Akademik Veri Yönetim Sistemi
BMC PREGNANCY AND CHILDBIRTH, cilt.25, sa.1, 2025 (SCI-Expanded, Scopus)
Background Pregestational diabetes mellitus (PREGDM) confers a high risk of maternal and perinatal morbidity. Identifying early, reliable biomarkers is critical for risk stratification. The atherogenic index of plasma (AIP) and triglyceride-glucose (TyG) index are inexpensive metabolic markers reflecting dyslipidemia and insulin resistance, but their role in PREGDM remains underexplored. Methods In this retrospective cohort study, medical records of 628 women (314 with PREGDM, 314 controls) delivering at a tertiary referral center were reviewed. First-trimester fasting blood samples were analyzed to calculate AIP [log(1)(0)(TG/HDL-C)] and TyG [ln(TGxglucose/2)]. Maternal and perinatal outcomes assessed included preeclampsia, preterm birth, macrosomia, fetal growth restriction (FGR), NICU admission, Apgar < 7 at 1 and 5 min, and a composite adverse perinatal outcome (CAPO). Logistic regression adjusted for age, BMI, parity, smoking, HbA1c, and fasting glucose; predictive ability was evaluated by ROC analysis. Results Compared with controls, women with PREGDM had significantly higher AIP (0.171 +/- 0.207 vs. 0.148 +/- 0.029, p < 0.001) and TyG (9.33 +/- 0.65 vs. 8.90 +/- 0.10, p < 0.001). PREGDM was associated with higher rates of preeclampsia (13.1% vs. 4.5%), preterm birth (21.7% vs. 10.8%), macrosomia (13.4% vs. 5.7%), FGR (8.3% vs. 3.8%), NICU admission (23.6% vs. 8.9%), and CAPO (29.3% vs. 9.9%) (all p < 0.01).

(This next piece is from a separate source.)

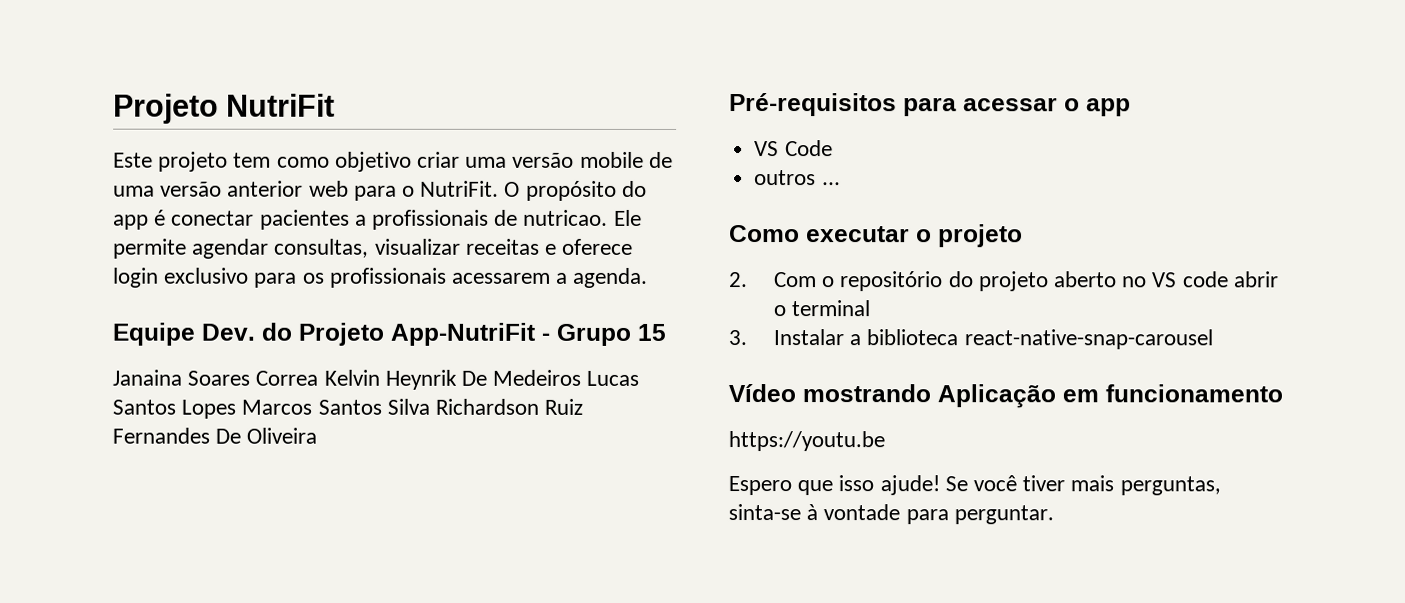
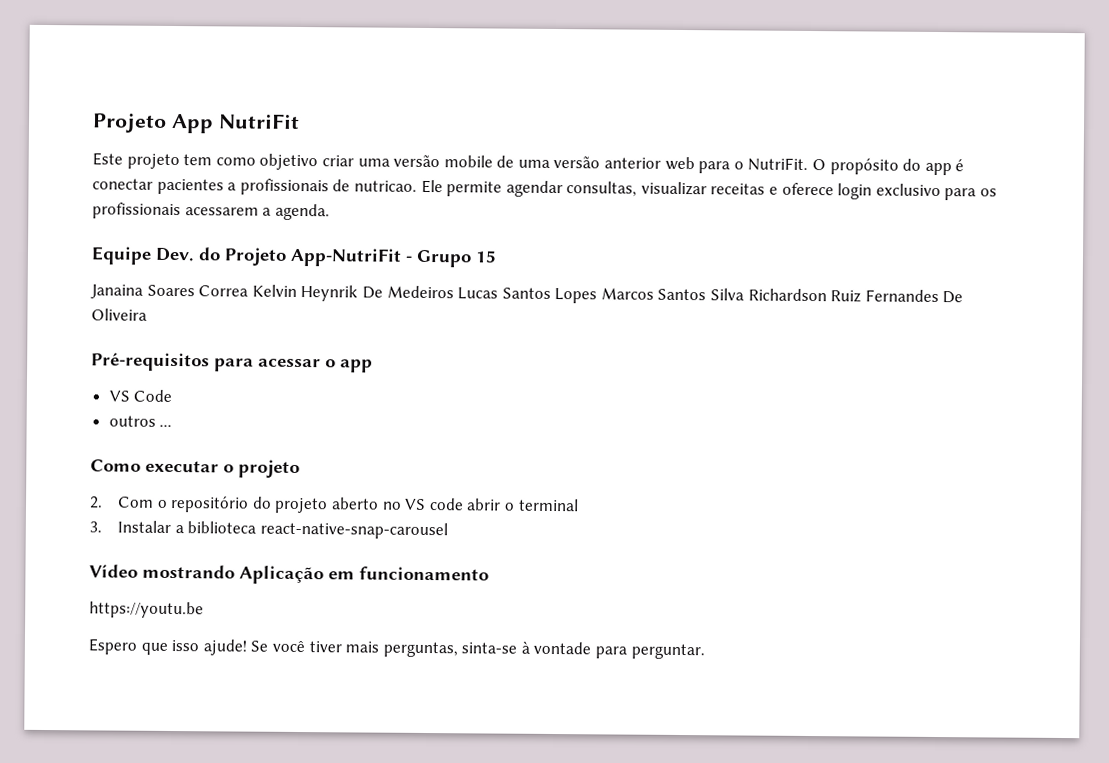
- Projeto NutriFit
+ Projeto App NutriFit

In multivariate models, TyG independently predicted preterm birth (OR 1.62, 95% CI 1.28-2.04), macrosomia (OR 1.48, 95% CI 1.10-1.99), CAPO (OR 1.78, 95% CI 1.35-2.33), and low Apgar at 1 min (OR 1.84, 95% CI 1.40-2.42). AIP was inversely associated with FGR (OR 0.68, 95% CI 0.51-0.92). ROC analysis showed high accuracy of TyG for predicting low Apgar at 1 min (AUC 0.88) and NICU admission (AUC 0.76). Conclusions Both AIP and TyG are elevated in PREGDM compared with controls. TyG is a robust predictor of preterm birth, macrosomia, neonatal compromise, and CAPO, whereas AIP provides complementary insight into vascular dysfunction and FGR in PREGDM group. These indices, easily derived from routine first-trimester tests, may offer practical tools for early obstetric risk stratification.